Task description: Print every line of the material exactly.

Data shown:
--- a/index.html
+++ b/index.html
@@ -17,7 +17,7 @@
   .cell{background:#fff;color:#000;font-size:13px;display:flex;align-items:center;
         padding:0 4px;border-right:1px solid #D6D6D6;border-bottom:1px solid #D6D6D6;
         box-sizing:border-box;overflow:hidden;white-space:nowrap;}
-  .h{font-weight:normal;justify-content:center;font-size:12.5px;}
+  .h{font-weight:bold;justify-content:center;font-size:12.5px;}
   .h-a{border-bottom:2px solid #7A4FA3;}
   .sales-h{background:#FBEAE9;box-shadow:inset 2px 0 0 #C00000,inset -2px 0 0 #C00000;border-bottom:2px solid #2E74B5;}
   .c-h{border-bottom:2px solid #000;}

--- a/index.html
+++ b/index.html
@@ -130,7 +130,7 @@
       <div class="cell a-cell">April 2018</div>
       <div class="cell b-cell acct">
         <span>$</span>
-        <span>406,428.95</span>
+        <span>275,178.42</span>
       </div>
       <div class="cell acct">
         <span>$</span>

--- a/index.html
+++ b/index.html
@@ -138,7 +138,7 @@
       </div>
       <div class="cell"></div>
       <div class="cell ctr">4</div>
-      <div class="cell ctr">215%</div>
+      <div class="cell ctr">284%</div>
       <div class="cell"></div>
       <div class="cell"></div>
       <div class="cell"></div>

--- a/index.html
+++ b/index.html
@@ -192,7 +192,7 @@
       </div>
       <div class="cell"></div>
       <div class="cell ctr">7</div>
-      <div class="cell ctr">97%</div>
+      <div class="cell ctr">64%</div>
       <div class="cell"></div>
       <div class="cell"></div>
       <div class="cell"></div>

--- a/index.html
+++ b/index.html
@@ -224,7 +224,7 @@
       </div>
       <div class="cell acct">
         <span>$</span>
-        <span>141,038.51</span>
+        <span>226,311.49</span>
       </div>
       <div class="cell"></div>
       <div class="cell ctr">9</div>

Answer to the exercise:
--- a/index.html
+++ b/index.html
@@ -17,7 +17,7 @@
   .cell{background:#fff;color:#000;font-size:13px;display:flex;align-items:center;
         padding:0 4px;border-right:1px solid #D6D6D6;border-bottom:1px solid #D6D6D6;
         box-sizing:border-box;overflow:hidden;white-space:nowrap;}
-  .h{font-weight:normal;justify-content:center;font-size:12.5px;}
+  .h{font-weight:bold;justify-content:center;font-size:12.5px;}
   .h-a{border-bottom:2px solid #7A4FA3;}
   .sales-h{background:#FBEAE9;box-shadow:inset 2px 0 0 #C00000,inset -2px 0 0 #C00000;border-bottom:2px solid #2E74B5;}
   .c-h{border-bottom:2px solid #000;}

--- a/index.html
+++ b/index.html
@@ -130,7 +130,7 @@
       <div class="cell a-cell">April 2018</div>
       <div class="cell b-cell acct">
         <span>$</span>
-        <span>406,428.95</span>
+        <span>275,178.42</span>
       </div>
       <div class="cell acct">
         <span>$</span>

--- a/index.html
+++ b/index.html
@@ -138,7 +138,7 @@
       </div>
       <div class="cell"></div>
       <div class="cell ctr">4</div>
-      <div class="cell ctr">215%</div>
+      <div class="cell ctr">284%</div>
       <div class="cell"></div>
       <div class="cell"></div>
       <div class="cell"></div>

--- a/index.html
+++ b/index.html
@@ -192,7 +192,7 @@
       </div>
       <div class="cell"></div>
       <div class="cell ctr">7</div>
-      <div class="cell ctr">97%</div>
+      <div class="cell ctr">64%</div>
       <div class="cell"></div>
       <div class="cell"></div>
       <div class="cell"></div>

--- a/index.html
+++ b/index.html
@@ -224,7 +224,7 @@
       </div>
       <div class="cell acct">
         <span>$</span>
-        <span>141,038.51</span>
+        <span>226,311.49</span>
       </div>
       <div class="cell"></div>
       <div class="cell ctr">9</div>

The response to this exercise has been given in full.